Una de las pocas reglas que Brunetti había podido comprobar durante sus veinte años de trabajo policial era la de que ni los principios éticos ni los ideales políticos mueven a la gente con tanta fuerza como el afán de lucro.
– No creo que Santomauro pueda interesarse por algo tan prosaico como el dinero.
– Dami, el dinero interesa a todo el mundo, y motiva a la mayoría.
– Dejando aparte motivos y objetivos, puedes estar seguro de que, si a Santomauro le interesa dirigirlo, no puede ser bueno. Es poco, pero cierto.
– ¿Qué sabes de su vida privada? -preguntó Brunetti, pensando que «privada» sonaba mejor que «sexual», que era lo que quería decir.
– Lo único que sé es lo que se sugiere e insinúa en observaciones y comentarios. Ya sabes lo que son estas cosas. -Brunetti asintió. Lo sabía, efectivamente-. Lo único que sé y que, repito, no lo sé realmente, aunque me consta, es que le gustan los chicos, cuanto más jóvenes, mejor. Si indagas en su pasado, verás que solía ir a Bangkok por lo menos una vez al año. Sin la inefable signora Santomauro, por descontado. Pero desde hace varios años ha dejado de ir. No tengo la explicación, pero sé que esas aficiones no se pierden fácilmente, no se borran de la noche a la mañana, y que para satisfacerlas no hay sucedáneo que valga.

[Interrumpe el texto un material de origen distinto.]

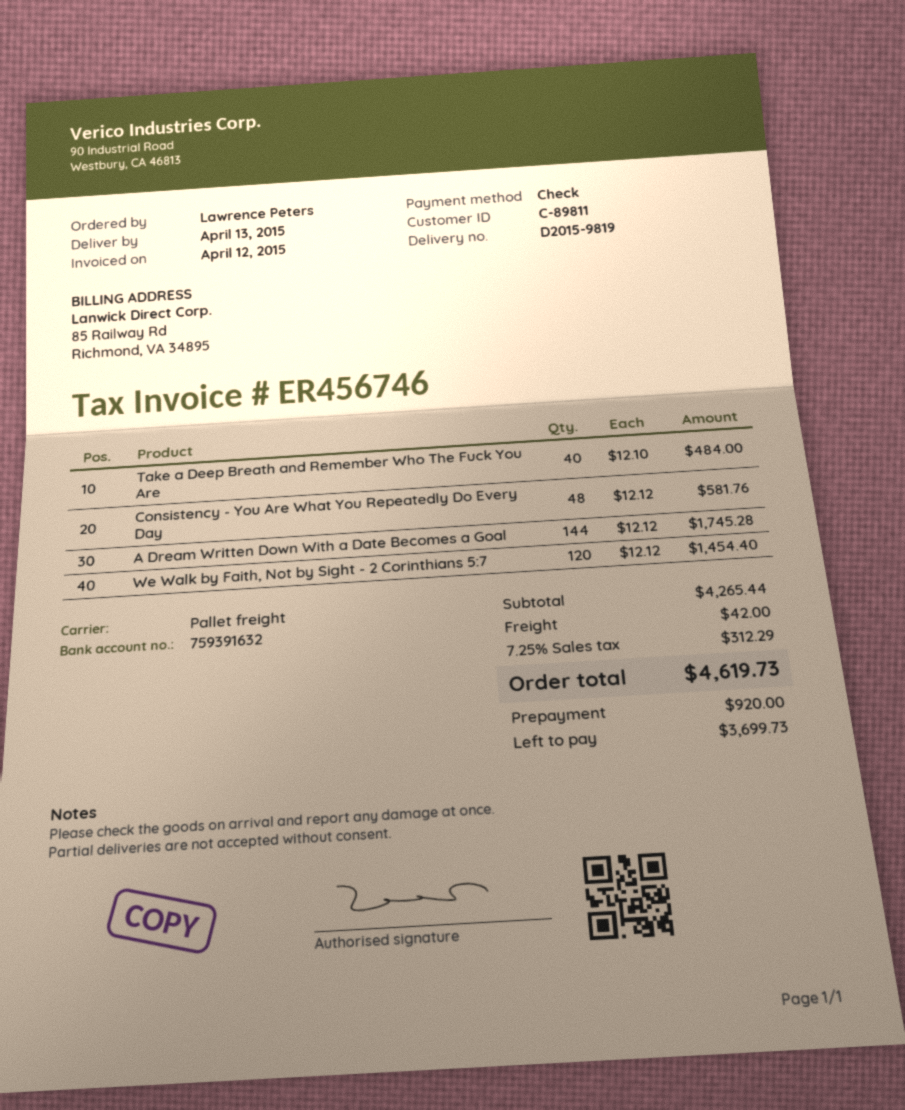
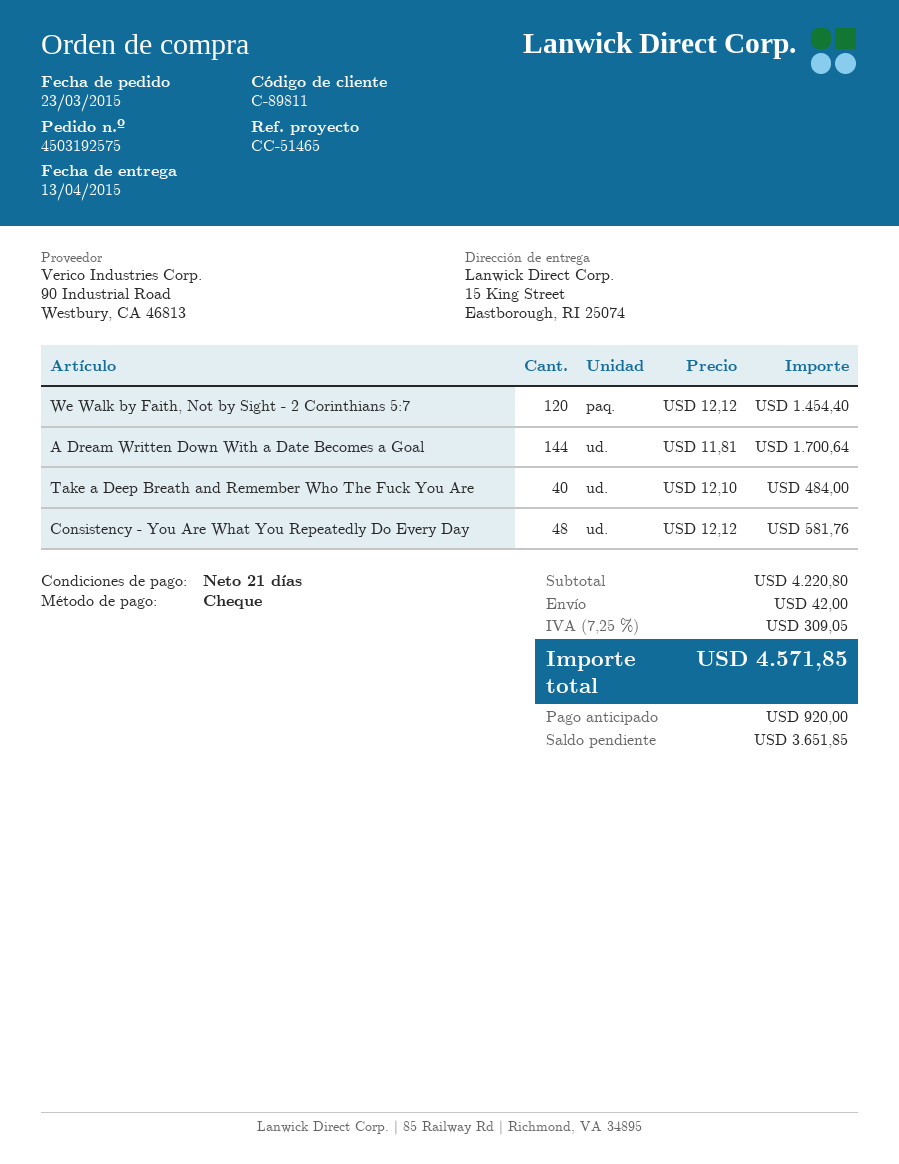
A Dream Written Down With a Date Becomes a Goal: 144 x 12.12 = 1745.28 -> 144 x 11.81 = 1700.64
subtotal: 4265.44 -> 4220.80
tax: 7.25% = 312.29 -> 7.25% = 309.05
total: 4619.73 -> 4571.85
balance: 3699.73 -> 3651.85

– ¿Aquí también se encuentra… de eso?
¿Por qué hablar de ciertas cosas le resultaba tan fácil con Paola y tan difícil con otras personas?

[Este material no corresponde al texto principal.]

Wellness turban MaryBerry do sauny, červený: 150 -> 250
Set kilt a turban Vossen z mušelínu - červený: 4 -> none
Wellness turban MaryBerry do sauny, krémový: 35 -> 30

– Bastante, aunque no tanto como en Roma o en Milán.
Brunetti había leído informes de la policía sobre la cuestión.
– ¿Películas?
– Películas y lo que no son películas, para los que pueden pagar. Iba a decir: y están dispuestos a correr el riesgo, pero en realidad hoy ya no puede hablarse de riesgo.

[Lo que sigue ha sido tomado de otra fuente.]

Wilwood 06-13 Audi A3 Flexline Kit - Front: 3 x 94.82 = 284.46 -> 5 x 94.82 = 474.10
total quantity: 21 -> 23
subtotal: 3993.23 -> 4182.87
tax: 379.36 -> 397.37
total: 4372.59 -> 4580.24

Brunetti miró su plato y vio el melocotón, pelado pero entero. Ya no le apetecía.
– Damiano, al decir «chicos», ¿a qué edad te refieres?
Padovani sonrió repentinamente.
– Guido, tengo la curiosa impresión de que te violenta hablar de esto. -Brunetti no contestó-. Chicos de doce años, incluso de diez.
– Oh. -Una pausa larga, y Brunetti preguntó-: ¿Estás seguro de lo de Santomauro?
– Estoy seguro de que es lo que se dice de él, y no es probable que sea mentira. Pero no tengo pruebas, ni testigos, nadie que estuviera dispuesto a jurarlo.
Padovani se levantó y se acercó a un aparador bajo con varias botellas agrupadas a un extremo.